Des crânes de bisons destinés à servir de sièges furent disposés en demi-cercle devant un feu de branches sèches Sur ces crânes, au nombre de cinq, cinq hommes prirent place immédiatement. Ces cinq hommes se rangèrent dans l’ordre suivant : don Miguel Ortega, remplissant les fonctions de président, au centre, ayant à sa droite Bon-Affût et à sa gauche Balle-Franche, puis le chef indien et un gambucino.

Ce tribunal en plein air, au milieu de cette forêt vierge, entouré de ces cavaliers aux costumes étranges, immobiles comme des statues de bronze florentin, offrait un aspect imposant et saisissant à la fois ; ces cinq hommes, au front sévère, aux sourcils froncés, calmes et impassibles, ressemblaient à s’y méprendre, à cette sainte vehème qui, dans les anciens jours, sur les bords du Rhin, s’était substituée à la justice légale impuissante à réprimer les crimes, et rendait ses arrêts en plein air, au grondement sourd des vents et aux murmures mystérieux des grandes eaux.
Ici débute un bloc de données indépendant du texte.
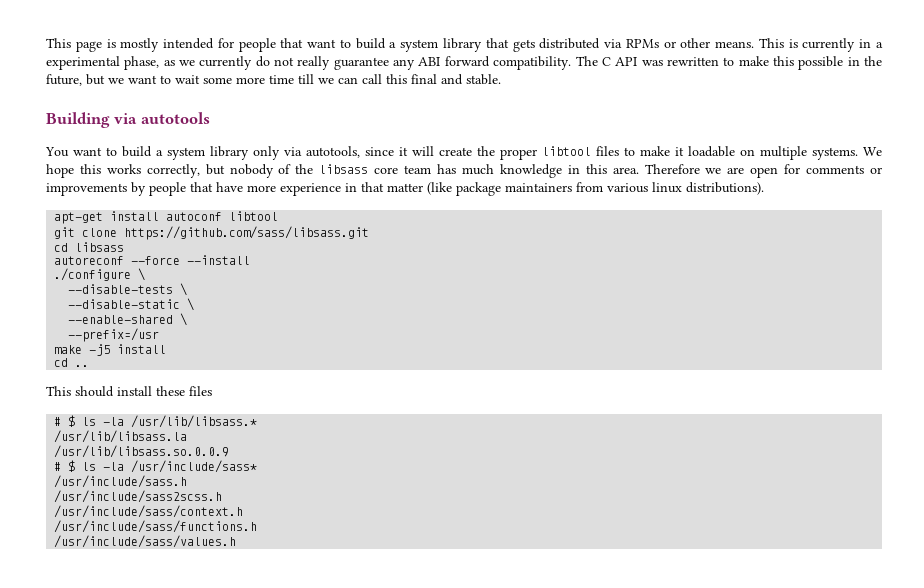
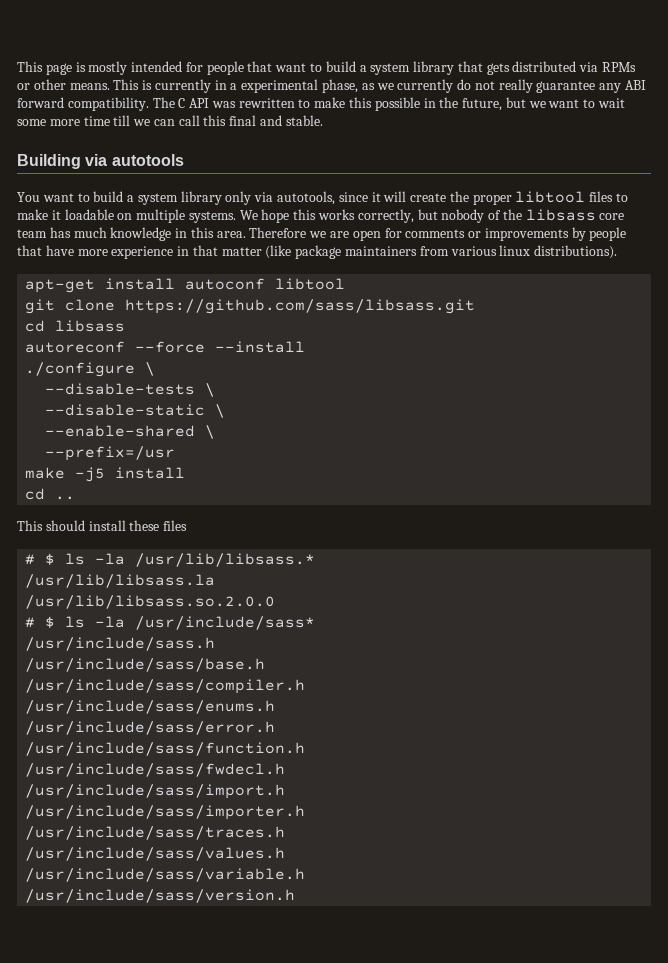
- /usr/lib/libsass.so.0.0.9
+ /usr/lib/libsass.so.2.0.0
- /usr/include/sass2scss.h
- /usr/include/sass/context.h
- /usr/include/sass/functions.h
+ /usr/include/sass/base.h
+ /usr/include/sass/compiler.h
+ /usr/include/sass/enums.h
+ /usr/include/sass/error.h
+ /usr/include/sass/function.h
+ /usr/include/sass/fwdecl.h
+ /usr/include/sass/import.h
+ /usr/include/sass/importer.h
+ /usr/include/sass/traces.h
+ /usr/include/sass/variable.h
+ /usr/include/sass/version.h

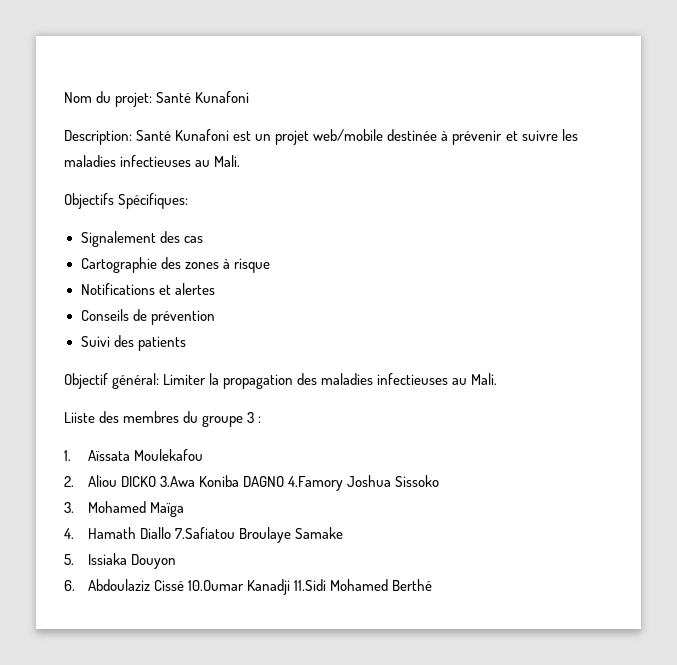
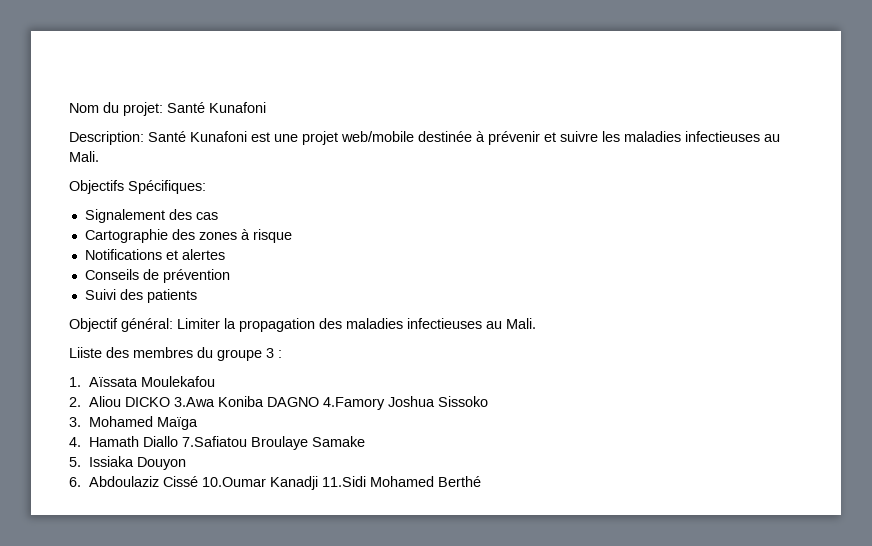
- Description: Santé Kunafoni est un projet web/mobile destinée à prévenir et suivre les maladies infectieuses au Mali.
+ Description: Santé Kunafoni est une projet web/mobile destinée à prévenir et suivre les maladies infectieuses au Mali.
Malgré lui, don Stefano sentit un frémissement de terreur parcourir son corps, en jetant un coup d’œil circulaire sur la clairière et en apercevant tous ces regards fatalement dirigés sur lui avec cette implacable fixité de la force et du droit du désert.

— Hum ! murmura-t-il à part lui, je crois que j’aurai peine à m’en tirer, et que je me suis trop hâté de chanter victoire.